#### [Stored data]
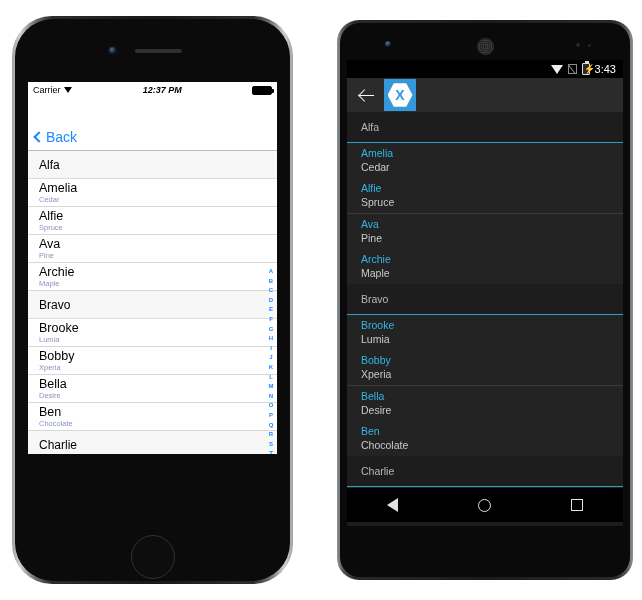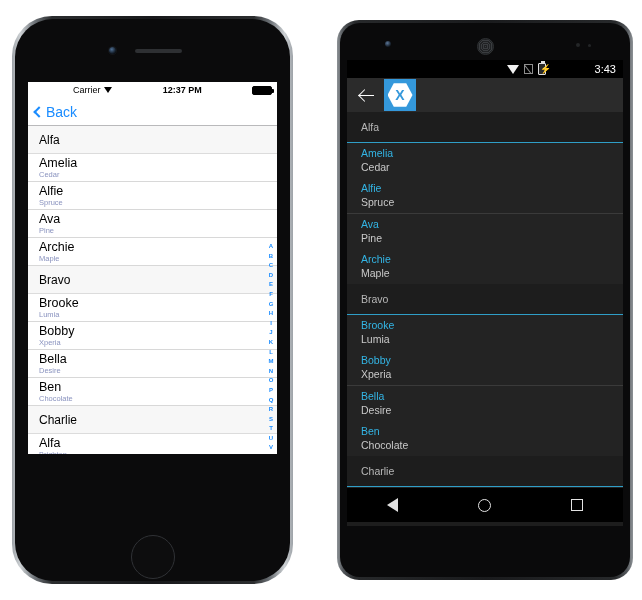--- a/index.html
+++ b/index.html
@@ -174,7 +174,7 @@
   .an-batt-bolt {
     position:absolute; left:1.5px; top:1px; font-size: 9px; line-height: 9px; color:#fff;
   }
-  .an-time { font-size: 11px; color: #fff; margin-left: 44px; }
+  .an-time { font-size: 11px; color: #fff; }
 
   
   .an-toolbar {

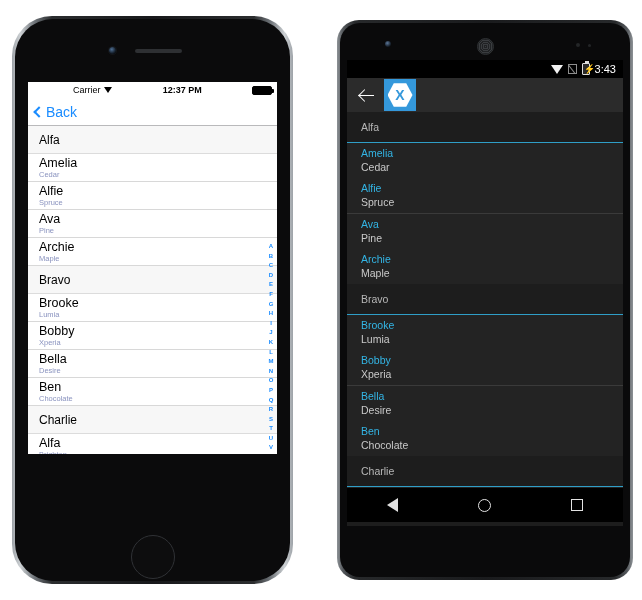--- a/index.html
+++ b/index.html
@@ -57,7 +57,7 @@
     padding: 0 5px; font-size: 9px; color: #000;
     background: #fff;
   }
-  .ios-sb-left { display: flex; align-items: center; gap: 3px; flex: 0 0 auto; margin-left: 40px; }
+  .ios-sb-left { display: flex; align-items: center; gap: 3px; flex: 0 0 auto; }
   .ios-sb-center { flex: 1; text-align: center; font-weight: bold; font-size: 9px; }
   .ios-sb-right { flex: 0 0 auto; display:flex; align-items:center; }
   .wifi-ios { width: 9px; height: 8px; position: relative; }

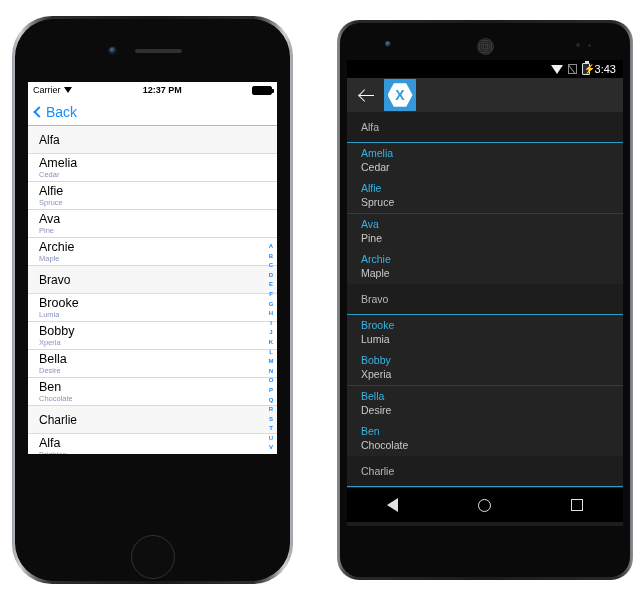--- a/index.html
+++ b/index.html
@@ -58,7 +58,7 @@
     background: #fff;
   }
   .ios-sb-left { display: flex; align-items: center; gap: 3px; flex: 0 0 auto; }
-  .ios-sb-center { flex: 1; text-align: center; font-weight: bold; font-size: 9px; }
+  .ios-sb-center { flex: 1; text-align: center; font-weight: bold; font-size: 9px; font-style: italic; }
   .ios-sb-right { flex: 0 0 auto; display:flex; align-items:center; }
   .wifi-ios { width: 9px; height: 8px; position: relative; }
   .wifi-ios::before {

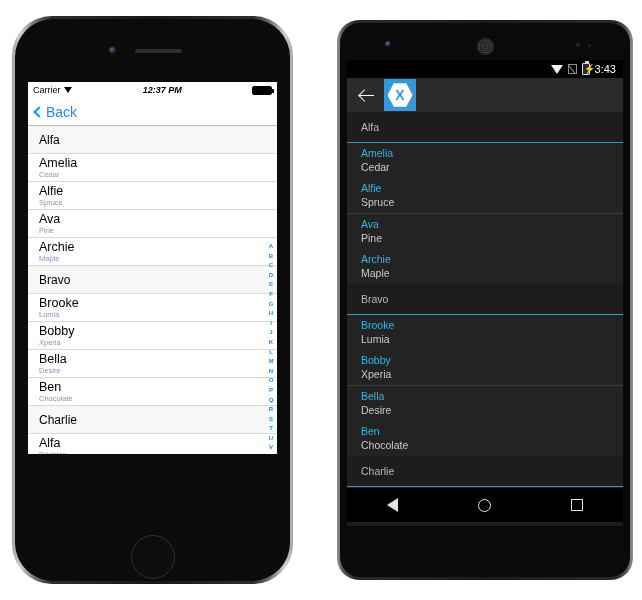--- a/index.html
+++ b/index.html
@@ -79,7 +79,7 @@
   
   .ios-navbar {
     height: 28px; background: #fff; display: flex; align-items: center;
-    padding-left: 4px; border-bottom: 1px solid #b9b9bb;
+    padding-left: 4px; border-bottom: 1px solid #b9b9bb; margin-top: 25px;
   }
   .ios-back { display: flex; align-items: center; gap: 2px; cursor: pointer; }
   .ios-chev {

#### [Task details]
Please print the entries above exactly. Skip every picture.

#### [Solution to this task]
--- a/index.html
+++ b/index.html
@@ -174,7 +174,7 @@
   .an-batt-bolt {
     position:absolute; left:1.5px; top:1px; font-size: 9px; line-height: 9px; color:#fff;
   }
-  .an-time { font-size: 11px; color: #fff; margin-left: 44px; }
+  .an-time { font-size: 11px; color: #fff; }
 
   
   .an-toolbar {

--- a/index.html
+++ b/index.html
@@ -57,7 +57,7 @@
     padding: 0 5px; font-size: 9px; color: #000;
     background: #fff;
   }
-  .ios-sb-left { display: flex; align-items: center; gap: 3px; flex: 0 0 auto; margin-left: 40px; }
+  .ios-sb-left { display: flex; align-items: center; gap: 3px; flex: 0 0 auto; }
   .ios-sb-center { flex: 1; text-align: center; font-weight: bold; font-size: 9px; }
   .ios-sb-right { flex: 0 0 auto; display:flex; align-items:center; }
   .wifi-ios { width: 9px; height: 8px; position: relative; }

--- a/index.html
+++ b/index.html
@@ -58,7 +58,7 @@
     background: #fff;
   }
   .ios-sb-left { display: flex; align-items: center; gap: 3px; flex: 0 0 auto; }
-  .ios-sb-center { flex: 1; text-align: center; font-weight: bold; font-size: 9px; }
+  .ios-sb-center { flex: 1; text-align: center; font-weight: bold; font-size: 9px; font-style: italic; }
   .ios-sb-right { flex: 0 0 auto; display:flex; align-items:center; }
   .wifi-ios { width: 9px; height: 8px; position: relative; }
   .wifi-ios::before {

--- a/index.html
+++ b/index.html
@@ -79,7 +79,7 @@
   
   .ios-navbar {
     height: 28px; background: #fff; display: flex; align-items: center;
-    padding-left: 4px; border-bottom: 1px solid #b9b9bb;
+    padding-left: 4px; border-bottom: 1px solid #b9b9bb; margin-top: 25px;
   }
   .ios-back { display: flex; align-items: center; gap: 2px; cursor: pointer; }
   .ios-chev {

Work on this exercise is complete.